Source records:
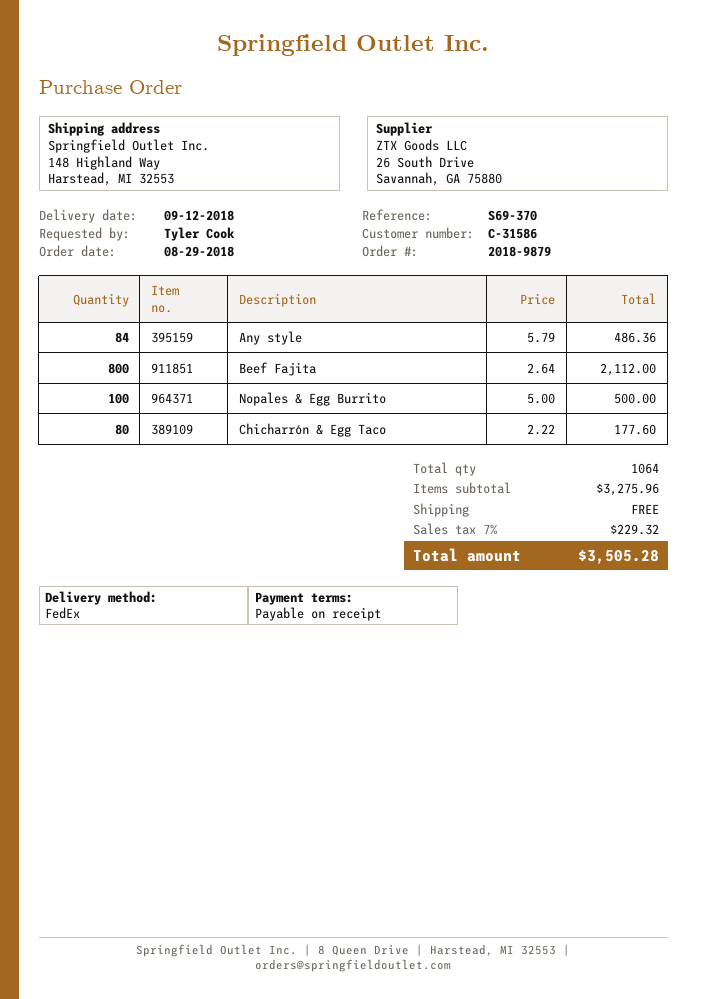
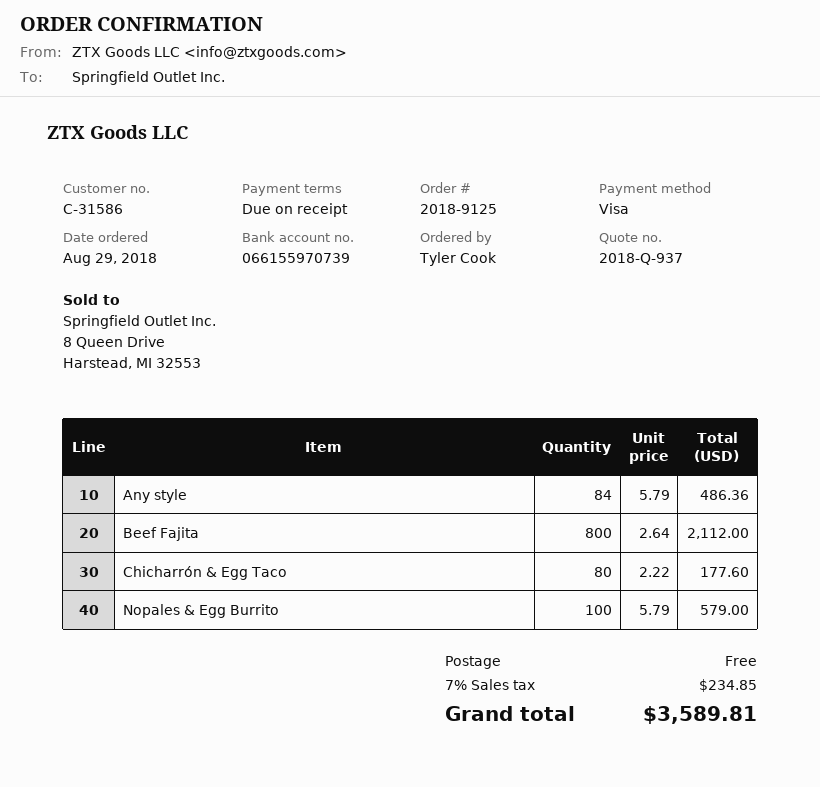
order number: 2018-9879 -> 2018-9125
Nopales & Egg Burrito: 100 x 5.00 = 500.00 -> 100 x 5.79 = 579.00
tax: 7% = 229.32 -> 7% = 234.85
total: 3505.28 -> 3589.81

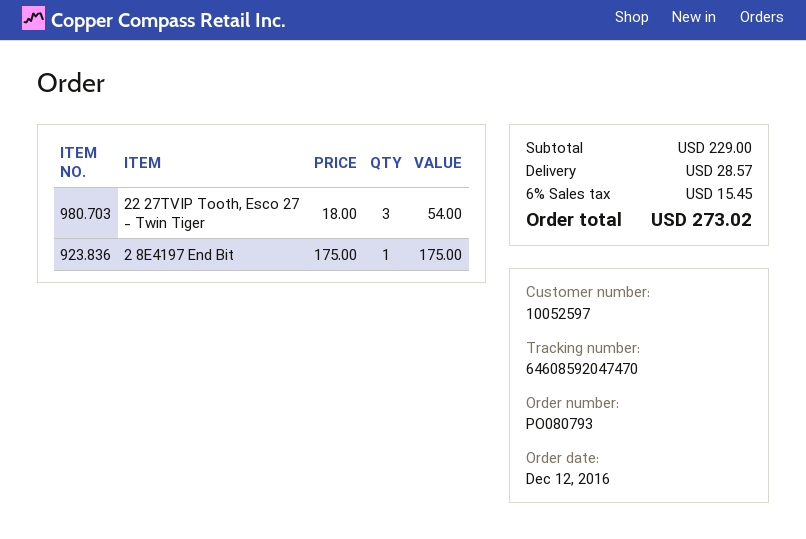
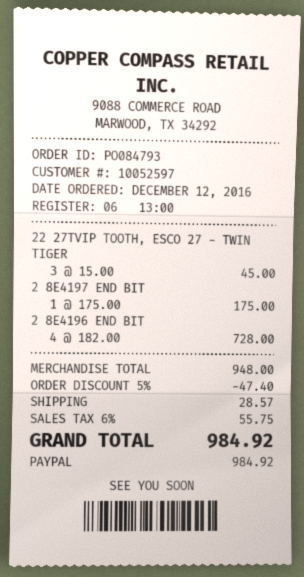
order number: PO080793 -> PO084793
22 27TVIP Tooth, Esco 27 - Twin Tiger: 3 x 18.00 = 54.00 -> 3 x 15.00 = 45.00
2 8E4196 END BIT: none -> 4 x 182.00 = 728.00
subtotal: 229.00 -> 948.00
discount: none -> 5% = 47.40
tax: 6% = 15.45 -> 6% = 55.75
total: 273.02 -> 984.92

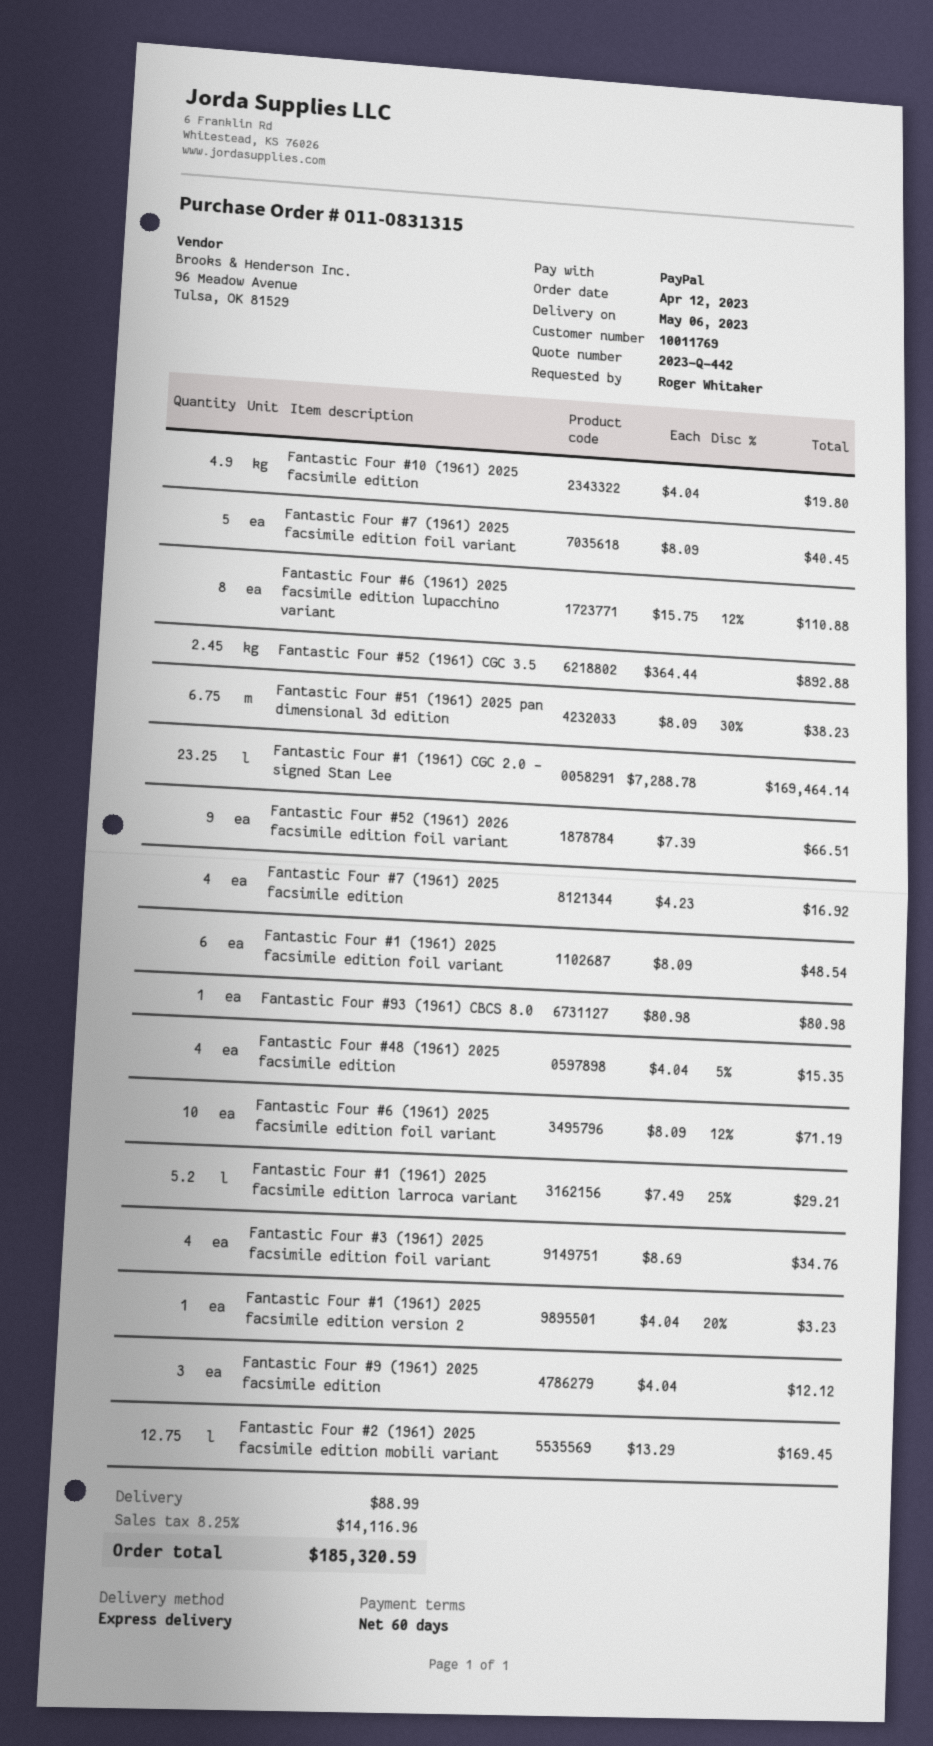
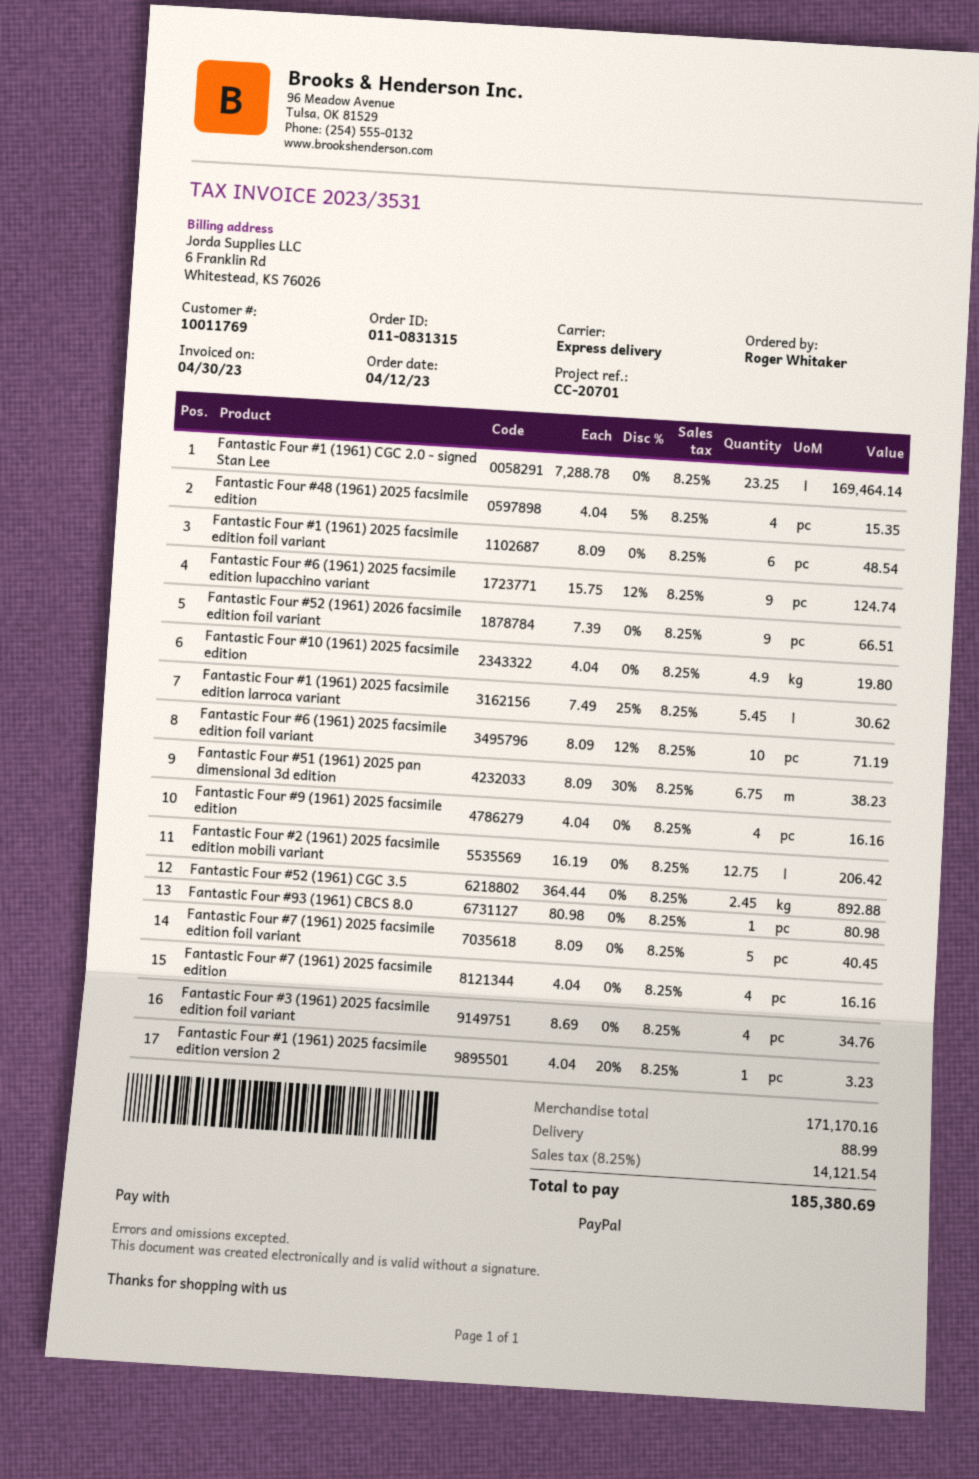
Fantastic Four #6 (1961) 2025 facsimile edition lupacchino variant: 8 x 15.75 - 12% = 110.88 -> 9 x 15.75 - 12% = 124.74
Fantastic Four #7 (1961) 2025 facsimile edition: 4 x 4.23 = 16.92 -> 4 x 4.04 = 16.16
Fantastic Four #1 (1961) 2025 facsimile edition larroca variant: 5.2 x 7.49 - 25% = 29.21 -> 5.45 x 7.49 - 25% = 30.62
Fantastic Four #9 (1961) 2025 facsimile edition: 3 x 4.04 = 12.12 -> 4 x 4.04 = 16.16
Fantastic Four #2 (1961) 2025 facsimile edition mobili variant: 12.75 x 13.29 = 169.45 -> 12.75 x 16.19 = 206.42
tax: 8.25% = 14116.96 -> 8.25% = 14121.54
total: 185320.59 -> 185380.69

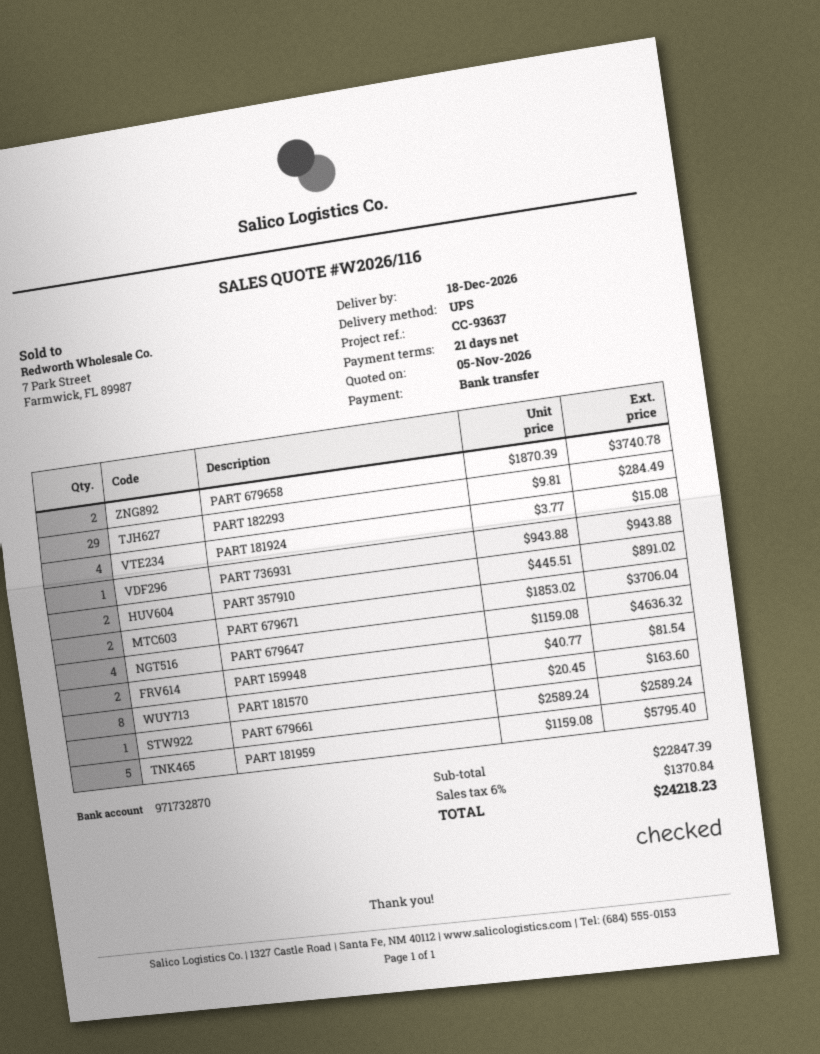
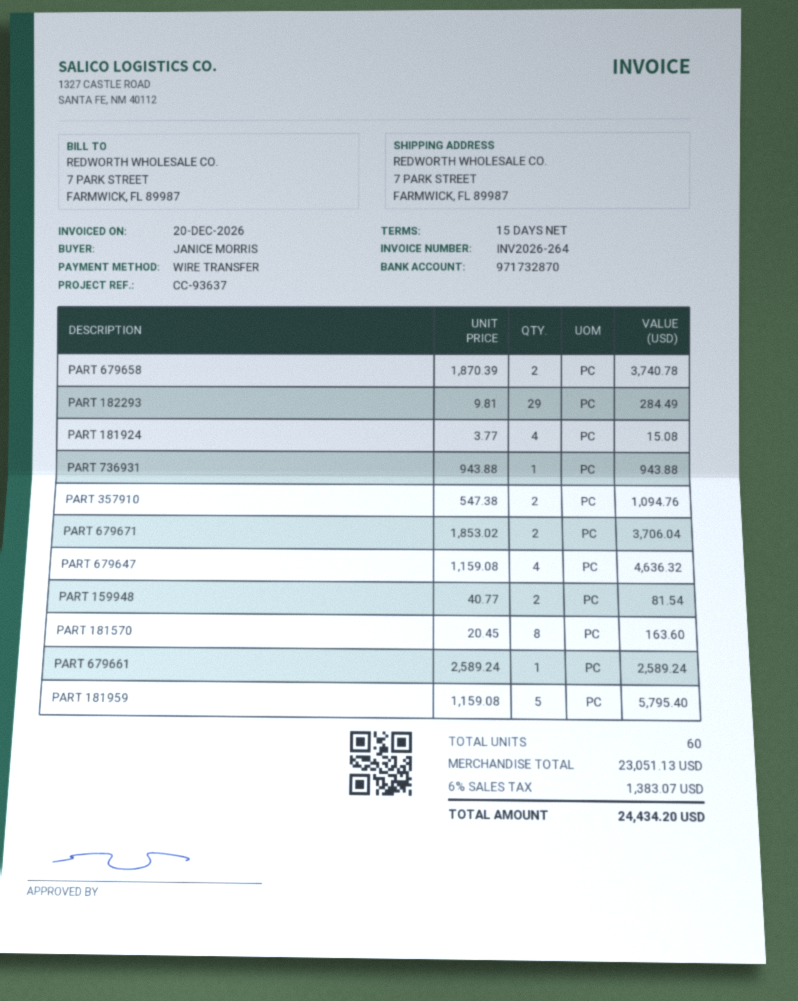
payment terms: 21 days -> 15 days
PART 357910: 2 x 445.51 = 891.02 -> 2 x 547.38 = 1094.76
subtotal: 22847.39 -> 23051.13
tax: 6% = 1370.84 -> 6% = 1383.07
total: 24218.23 -> 24434.20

§ **Requirement**:
Search the records line by line for the word "none" and copy every line where it appears.

§ **Response box**:
2 8E4196 END BIT: none -> 4 x 182.00 = 728.00
discount: none -> 5% = 47.40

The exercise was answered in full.